This question has come up a few times with customer networking teams and it’s one that I must admit confuses me that we are having to have in 2019.
The short response is no. You should avoid using these devices with vSAN, and in general with virtualization or storage traffic.
They were designed for a time when low utilization of physical servers or low-density virtualization was the norm. At the same time, the price for 10Gbps ports on fast switches was incredibly expensive.
Cisco’s troubleshooting notes on Cisco FEX make a few statements.
Move any servers with bursty traffic flows such as storage arrays and video endpoints off of the FEX and connect them directly to the base ports of the parent switch.
Common questions that have come up at VMworld and other discussions:
Q: why should I listen to a guy who does storage and virutalization about networking?
A: I don’t disagree. How about one of the Co-Flounders of the company that built the FEX?
Q: What is VMware doing to fix this with vSAN
A: This isn’t really a VMware problem. Storage or other large traffic flows like vMotion suffer on Cisco FEX devices.
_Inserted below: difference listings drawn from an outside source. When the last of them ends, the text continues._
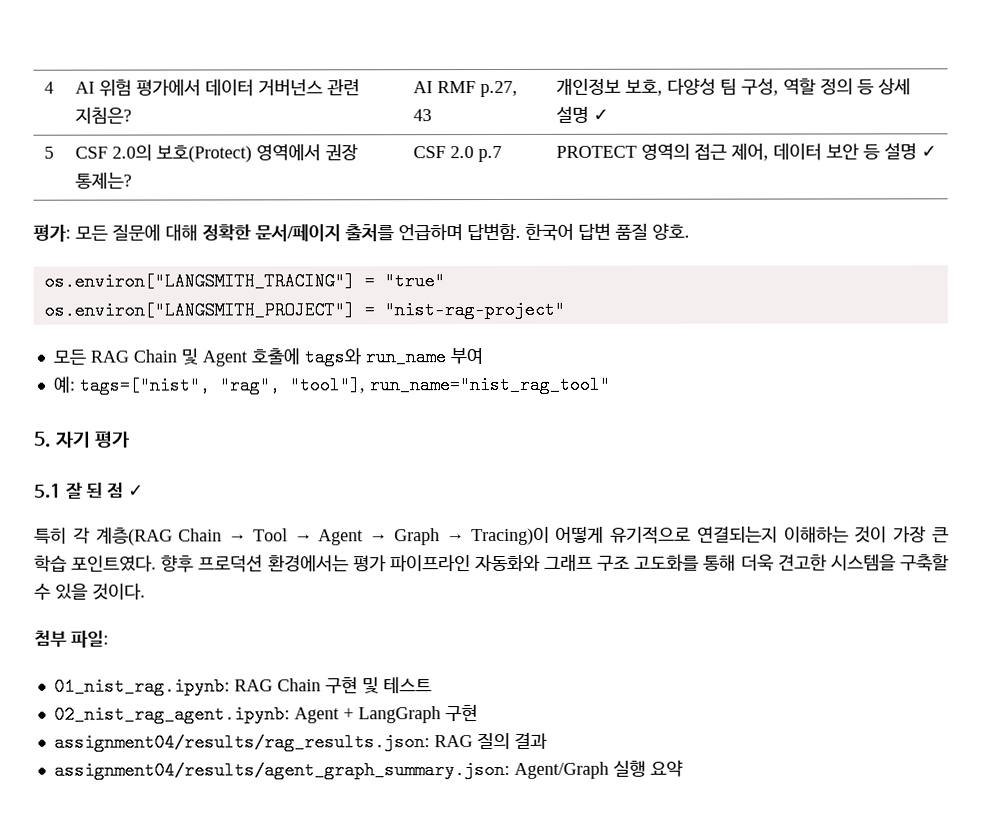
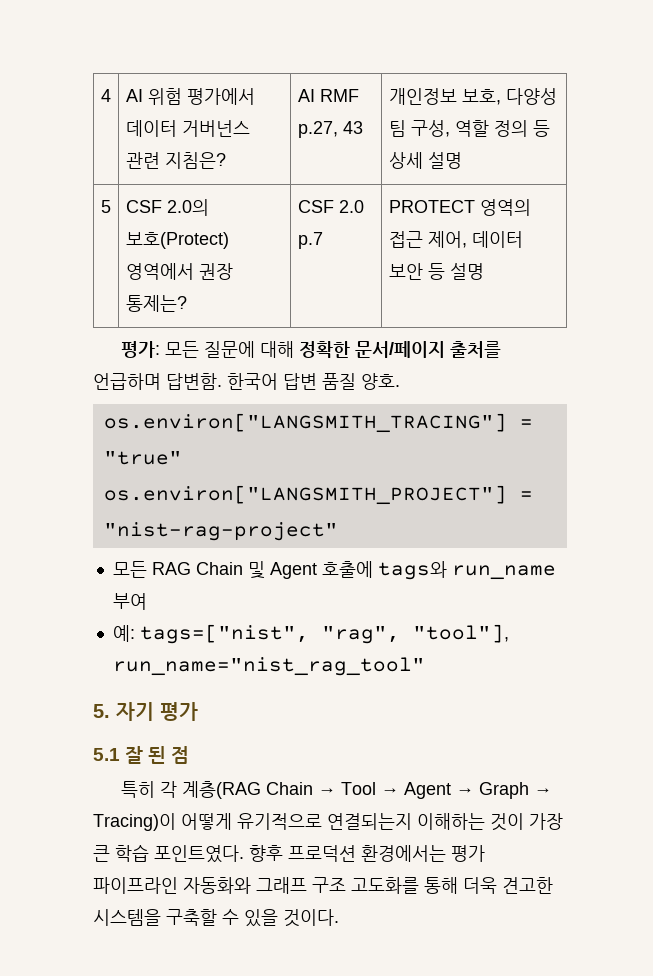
- 4 | AI 위험 평가에서 데이터 거버넌스 관련 지침은? | AI RMF p.27, 43 | 개인정보 보호, 다양성 팀 구성, 역할 정의 등 상세 설명 ✓
+ 4 | AI 위험 평가에서 데이터 거버넌스 관련 지침은? | AI RMF p.27, 43 | 개인정보 보호, 다양성 팀 구성, 역할 정의 등 상세 설명
- 5 | CSF 2.0의 보호(Protect) 영역에서 권장 통제는? | CSF 2.0 p.7 | PROTECT 영역의 접근 제어, 데이터 보안 등 설명 ✓
+ 5 | CSF 2.0의 보호(Protect) 영역에서 권장 통제는? | CSF 2.0 p.7 | PROTECT 영역의 접근 제어, 데이터 보안 등 설명
- 5.1 잘 된 점 ✓
+ 5.1 잘 된 점
- 첨부 파일:
- 01_nist_rag.ipynb: RAG Chain 구현 및 테스트
- 02_nist_rag_agent.ipynb: Agent + LangGraph 구현
- assignment04/results/rag_results.json: RAG 질의 결과
- assignment04/results/agent_graph_summary.json: Agent/Graph 실행 요약

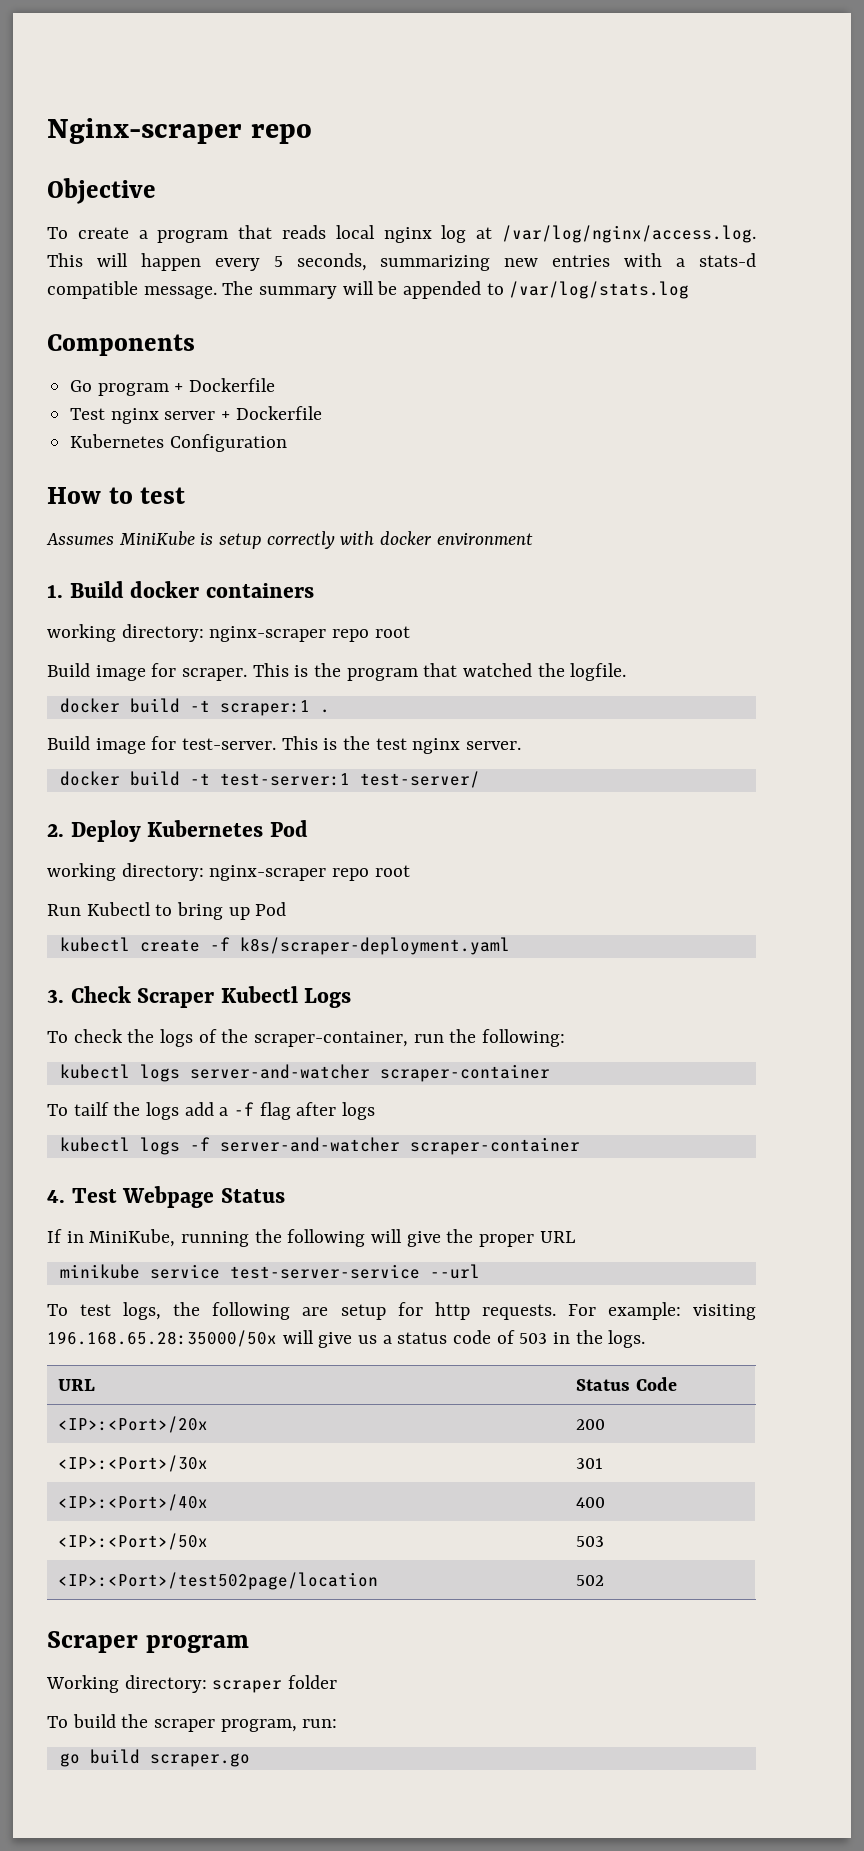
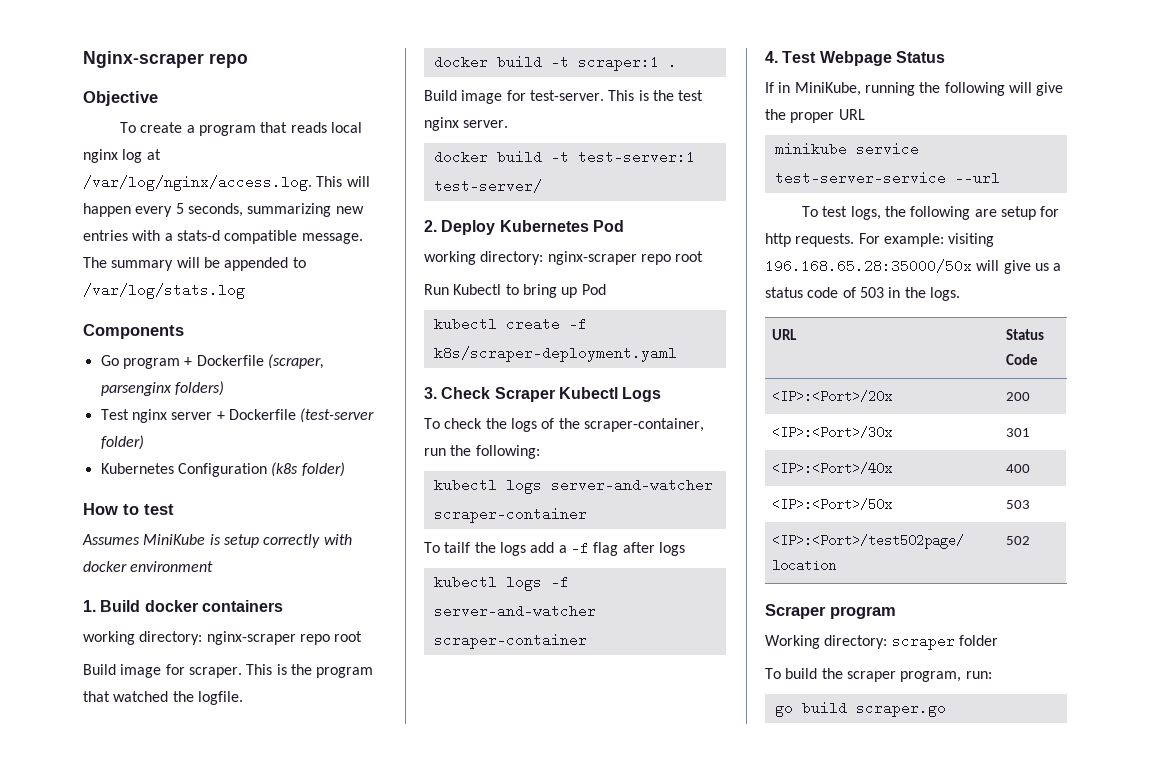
- Go program + Dockerfile
+ Go program + Dockerfile (scraper, parsenginx folders)
- Test nginx server + Dockerfile
+ Test nginx server + Dockerfile (test-server folder)
- Kubernetes Configuration
+ Kubernetes Configuration (k8s folder)

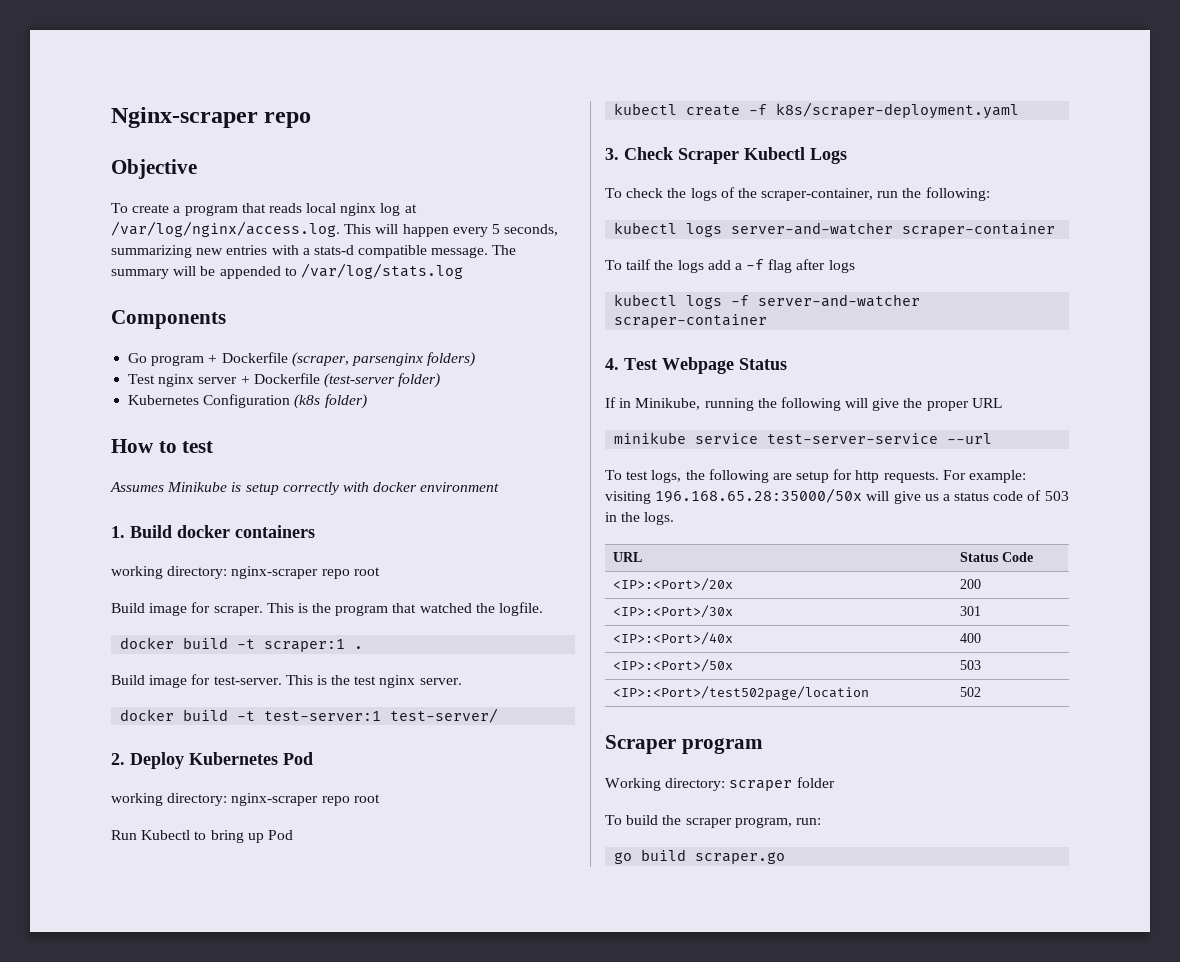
- Assumes MiniKube is setup correctly with docker environment
+ Assumes Minikube is setup correctly with docker environment
- If in MiniKube, running the following will give the proper URL
+ If in Minikube, running the following will give the proper URL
Note other east/west heavy traffic flows suffer in light buffered oversubscribed environments. vMotion, and NSX are also not going to perform there best without real switch ports.
Q: What are some model numbers for the device?
Q: My networking team told me they are just like an external line card for a switch chassis?
A: Your networking team is incorrect. A real switch port can send traffic to another port without hair-pinning through another device. It’s arguable that a hub would provide a more direct route for packets from one port to another than what the FEX product line offers. Modern switches also offer much larger buffers that can help mitigate TCP incast and other issues that you will see at scale.
Q: How do I determine if my networking teams have deployed Cisco FEX devices?
A: This can be difficult without physical inspection to known issues with Cisco Discovery Protocol) not working correctly with some configurations of the devices. One sign is if the port on the switch has incredibly high designations 100/1/1 you may be looking at a FEX. It’s best to have your data center operation teams inspect the racks, and take note of model numbers in the same way you would have them physically inspect for cardboard or other things you don’t want in your datacenter. Ultimately the best solution is preventative. Talk to your networking teams about the risks of using FEX devices before they are deployed.
Q: What are some alternatives to look at?
I’m happy to take comments from other networking people about this but I’ve seen two general choices that customers use instead.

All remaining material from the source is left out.